Others told AP they were worried that information about homosexuality was seeping into the community, which is largely cut off from the outside world, via the Internet.

“I really don’t believe in getting involved in government,” said David Sofer. “But when an issue is so dangerous, you have to stop it.”

Meanwhile, in New York, Senator Liz Krueger, of Manhattan, delivered an emotional speech to the state senate after it rejected a same-sex marriage bill last week.

“My grandparents came here to escape pogroms and escape discrimination,” Senator Krueger told her colleagues, some of whom had spoken against the bill on religious grounds.

“It’s interesting that some people are talking about [how] their religion teaches them they can’t vote yes today, because my religion teaches, I believe, that I must vote yes today.”

The New York bill was rejected by 38 votes to 24.

The issue of same-sex marriage — currently legal in Massachusetts, Iowa, Vermont, New Hampshire and Connecticut — has divided the American Jewish community, roughly, along sectarian lines.
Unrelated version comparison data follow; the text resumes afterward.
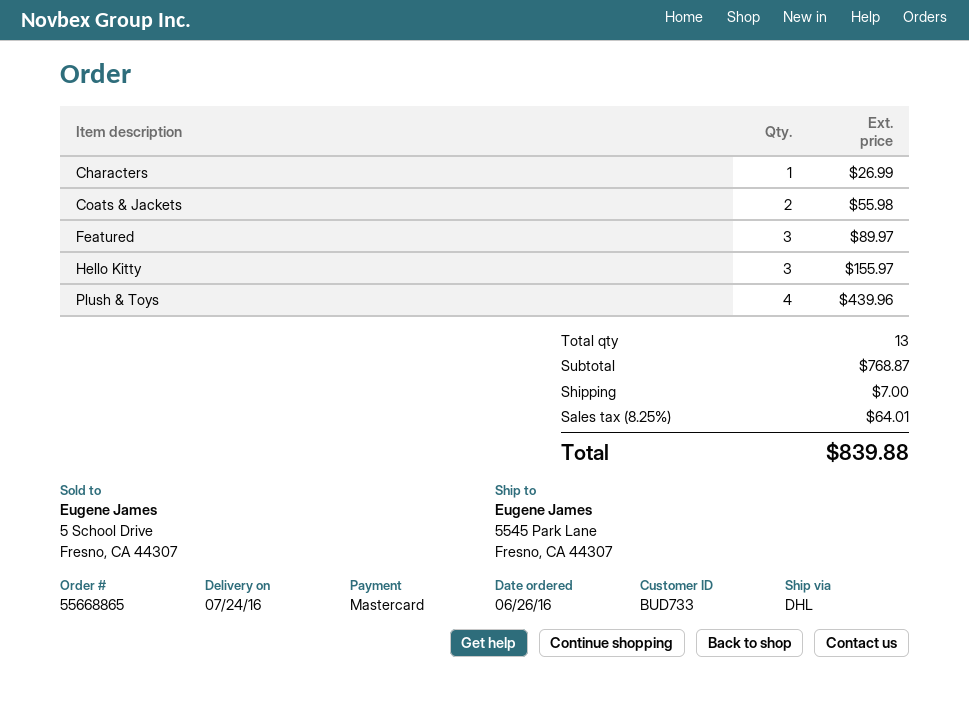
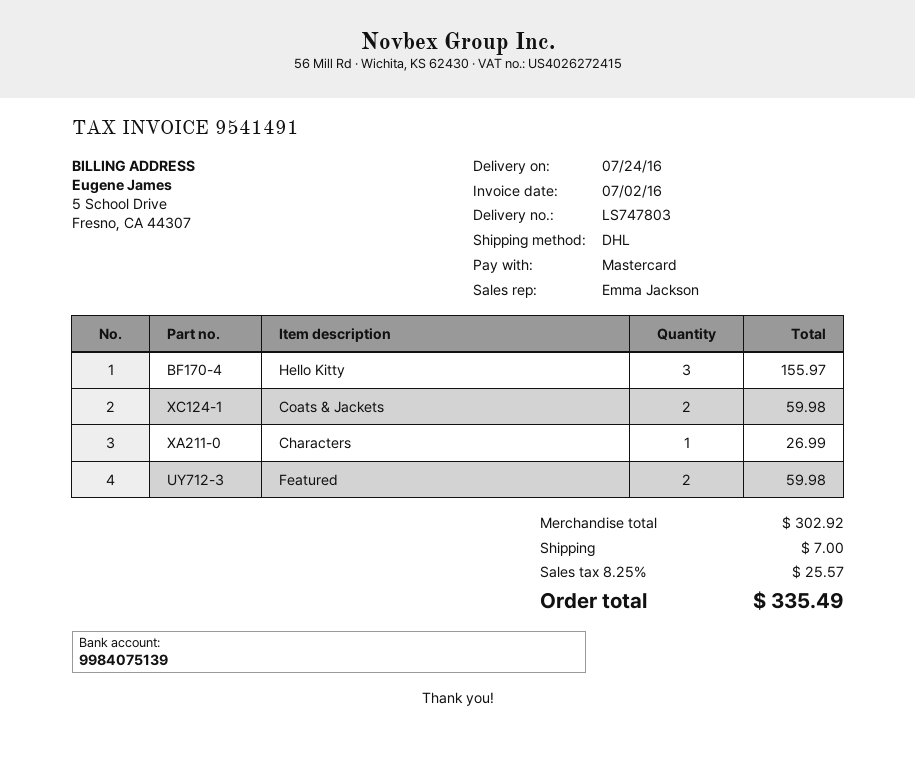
Coats & Jackets: 2 for 55.98 -> 2 for 59.98
Featured: 3 for 89.97 -> 2 for 59.98
Plush & Toys: 4 for 439.96 -> none
subtotal: 768.87 -> 302.92
tax: 8.25% = 64.01 -> 8.25% = 25.57
total: 839.88 -> 335.49

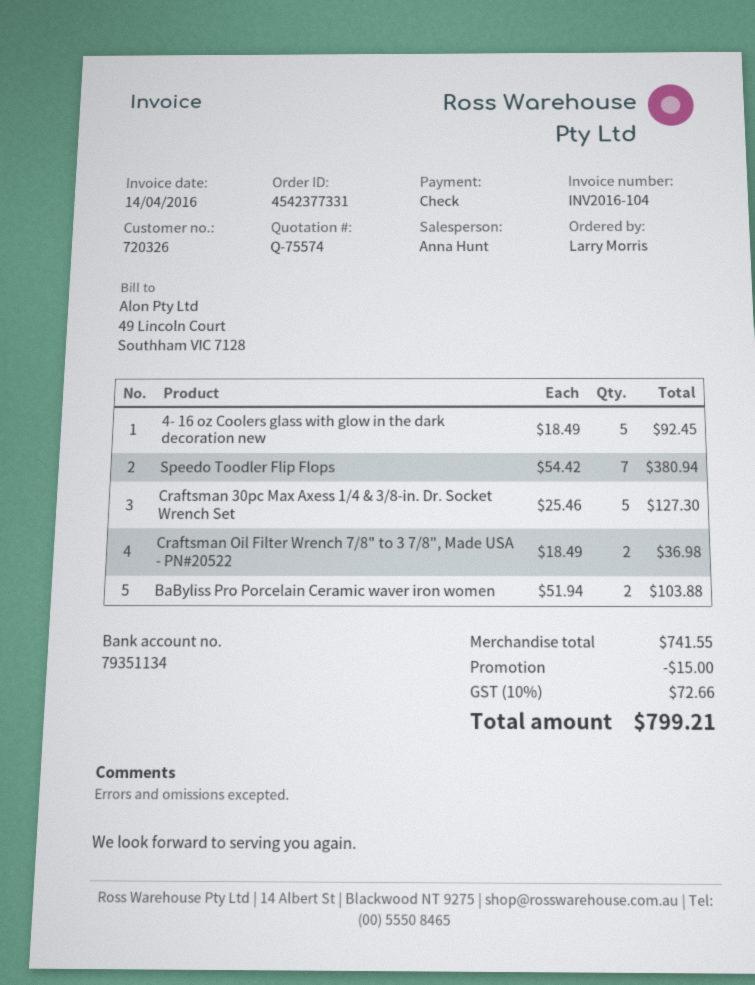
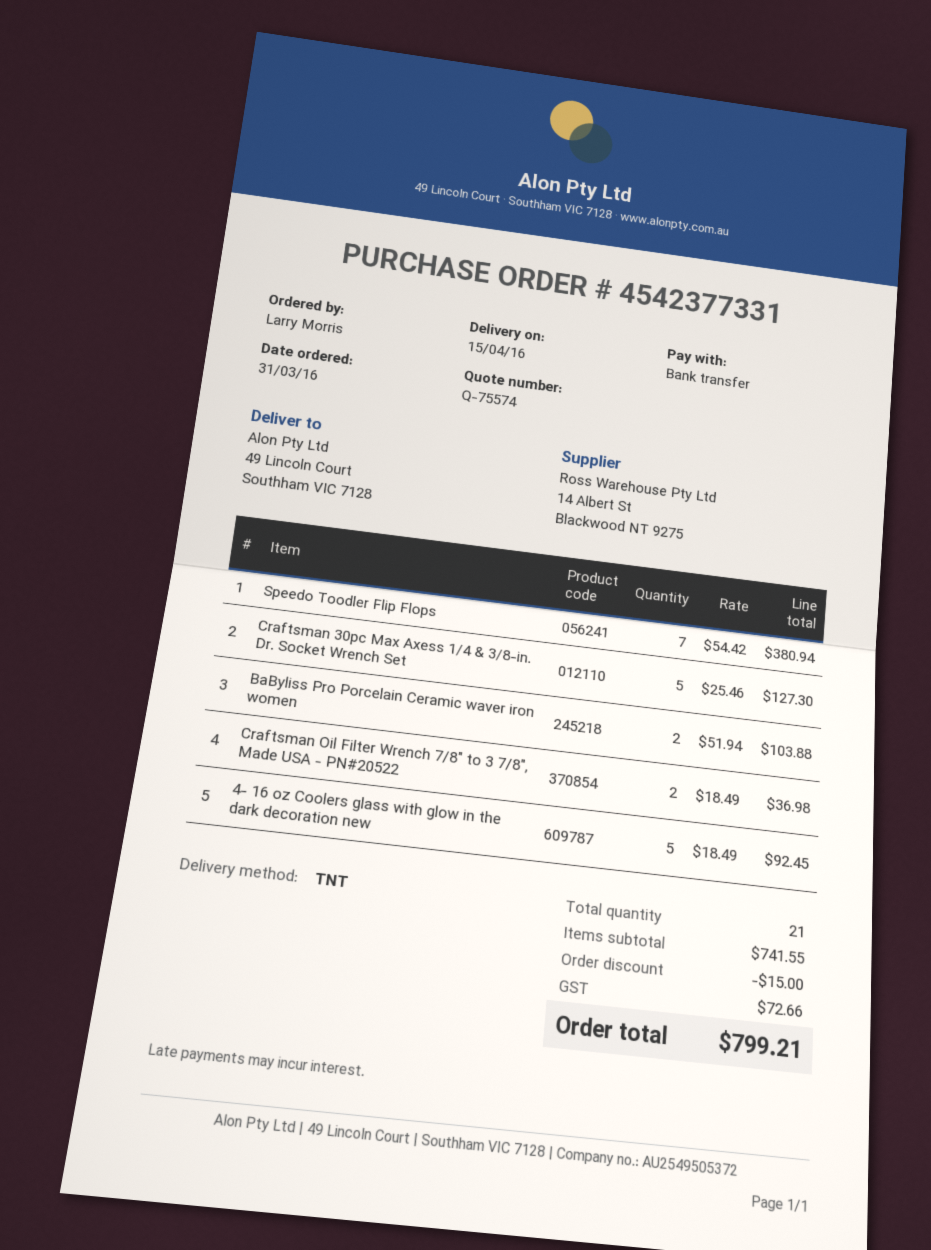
payment method: cheque -> bank transfer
The Reform movement supports gay marriage. Conservatives are split. Orthodox groups, along with Catholics and evangelicals, oppose gay marriage.

“The view on the act itself is clear from the perspective of the Torah and it’s unchanging over thousands of years,” said Howie Beigelman, deputy director of public policy for the Orthodox Union.

Mr Beigelman also cited Orthodox fears that religious institutions could be sued for refusing to cater to gay couples if same sex marriage is enshrined in law.

He pointed to a number of cases, including a Methodist campground that was sued for refusing to hire out a building to a lesbian couple for a civil union and a Catholic charity that abandoned its adoption service because it would have been forced to allow gay couples to adopt.

Rabbi Avi Shafran, of the conservative Orthodox group Agudath Israel of America, said same-sex marriages directly threatened religious freedom.

“Once marriage is redefined, one who speaks against same-sex marriage can be held accountable for discrimination against state-sanctioned institutions,” said Rabbi Shafran.

“It’s the beginning of a road that leads to people not being able to exercise either freedom of speech or freedom of religion.”

That is a view that is not shared by the Reform movement, which accepts gay rabbis and performs same-sex marriages.

Reform Jewish Voice of New York State, an advocacy group, lobbied on behalf of gay marriage in New York.

Rabbi Marc Gruber, a co-chair of the group, vowed that it would do so the next time a similar bill returns to the New York Senate.

He said it was natural for Jewish groups to agitate on the issue.

“We are religious people and we are citizens,” he said. “It would be odd to say that my values as a Jew don’t inform the way I view policy issues for our society.”